• What is required:
Transcribe exactly the lines from the one holding "Kitts Meteorological Services</div>" to the end of the data below, including both of those lines and no others.

══════════

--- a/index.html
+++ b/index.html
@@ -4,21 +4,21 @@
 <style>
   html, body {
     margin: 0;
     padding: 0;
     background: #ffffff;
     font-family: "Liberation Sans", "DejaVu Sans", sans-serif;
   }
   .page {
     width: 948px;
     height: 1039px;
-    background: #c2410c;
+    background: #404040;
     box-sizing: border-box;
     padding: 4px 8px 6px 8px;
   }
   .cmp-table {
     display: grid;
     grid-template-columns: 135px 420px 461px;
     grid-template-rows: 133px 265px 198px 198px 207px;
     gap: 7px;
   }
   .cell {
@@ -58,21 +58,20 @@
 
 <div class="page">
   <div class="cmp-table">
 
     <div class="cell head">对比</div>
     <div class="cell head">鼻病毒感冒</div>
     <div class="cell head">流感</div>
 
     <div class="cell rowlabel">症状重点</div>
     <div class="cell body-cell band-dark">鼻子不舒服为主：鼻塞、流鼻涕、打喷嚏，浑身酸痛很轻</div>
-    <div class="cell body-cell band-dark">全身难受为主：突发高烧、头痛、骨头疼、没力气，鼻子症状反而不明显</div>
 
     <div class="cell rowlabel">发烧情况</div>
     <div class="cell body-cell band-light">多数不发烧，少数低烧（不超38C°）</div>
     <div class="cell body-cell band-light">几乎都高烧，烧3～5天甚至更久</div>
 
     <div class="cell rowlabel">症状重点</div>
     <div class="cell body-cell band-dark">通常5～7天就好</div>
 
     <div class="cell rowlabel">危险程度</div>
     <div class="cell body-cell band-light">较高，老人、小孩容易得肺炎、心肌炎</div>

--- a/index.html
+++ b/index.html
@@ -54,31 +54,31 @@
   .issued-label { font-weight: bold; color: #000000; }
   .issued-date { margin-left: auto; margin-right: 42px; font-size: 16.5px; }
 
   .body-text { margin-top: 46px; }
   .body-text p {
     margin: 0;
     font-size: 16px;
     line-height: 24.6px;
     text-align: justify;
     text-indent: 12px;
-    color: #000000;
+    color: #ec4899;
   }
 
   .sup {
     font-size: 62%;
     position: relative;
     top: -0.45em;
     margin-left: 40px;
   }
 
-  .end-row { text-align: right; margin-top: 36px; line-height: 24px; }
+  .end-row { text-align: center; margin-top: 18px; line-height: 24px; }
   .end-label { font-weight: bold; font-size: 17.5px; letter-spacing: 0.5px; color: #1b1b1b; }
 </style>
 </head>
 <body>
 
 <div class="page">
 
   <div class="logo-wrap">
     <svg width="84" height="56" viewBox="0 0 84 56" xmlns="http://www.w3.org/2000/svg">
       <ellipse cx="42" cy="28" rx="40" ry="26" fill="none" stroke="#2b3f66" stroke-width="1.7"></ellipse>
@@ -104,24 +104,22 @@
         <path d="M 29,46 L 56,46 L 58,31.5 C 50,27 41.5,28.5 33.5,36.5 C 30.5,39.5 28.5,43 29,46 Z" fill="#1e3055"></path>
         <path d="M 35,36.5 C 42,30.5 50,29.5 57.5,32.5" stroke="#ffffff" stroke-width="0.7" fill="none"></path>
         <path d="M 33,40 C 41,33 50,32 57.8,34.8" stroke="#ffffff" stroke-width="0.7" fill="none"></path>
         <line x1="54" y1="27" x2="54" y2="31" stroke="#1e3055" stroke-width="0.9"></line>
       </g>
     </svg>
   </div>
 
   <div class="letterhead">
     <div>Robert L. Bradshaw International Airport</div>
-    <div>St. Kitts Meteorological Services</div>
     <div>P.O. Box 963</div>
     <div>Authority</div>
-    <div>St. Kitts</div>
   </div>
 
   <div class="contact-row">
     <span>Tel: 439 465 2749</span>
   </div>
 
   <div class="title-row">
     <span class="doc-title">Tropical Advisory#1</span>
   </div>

══════════

• Completed task:
-    <div>St. Kitts Meteorological Services</div>
     <div>P.O. Box 963</div>
     <div>Authority</div>
-    <div>St. Kitts</div>
   </div>
 
   <div class="contact-row">
     <span>Tel: 439 465 2749</span>
   </div>
 
   <div class="title-row">
     <span class="doc-title">Tropical Advisory#1</span>
   </div>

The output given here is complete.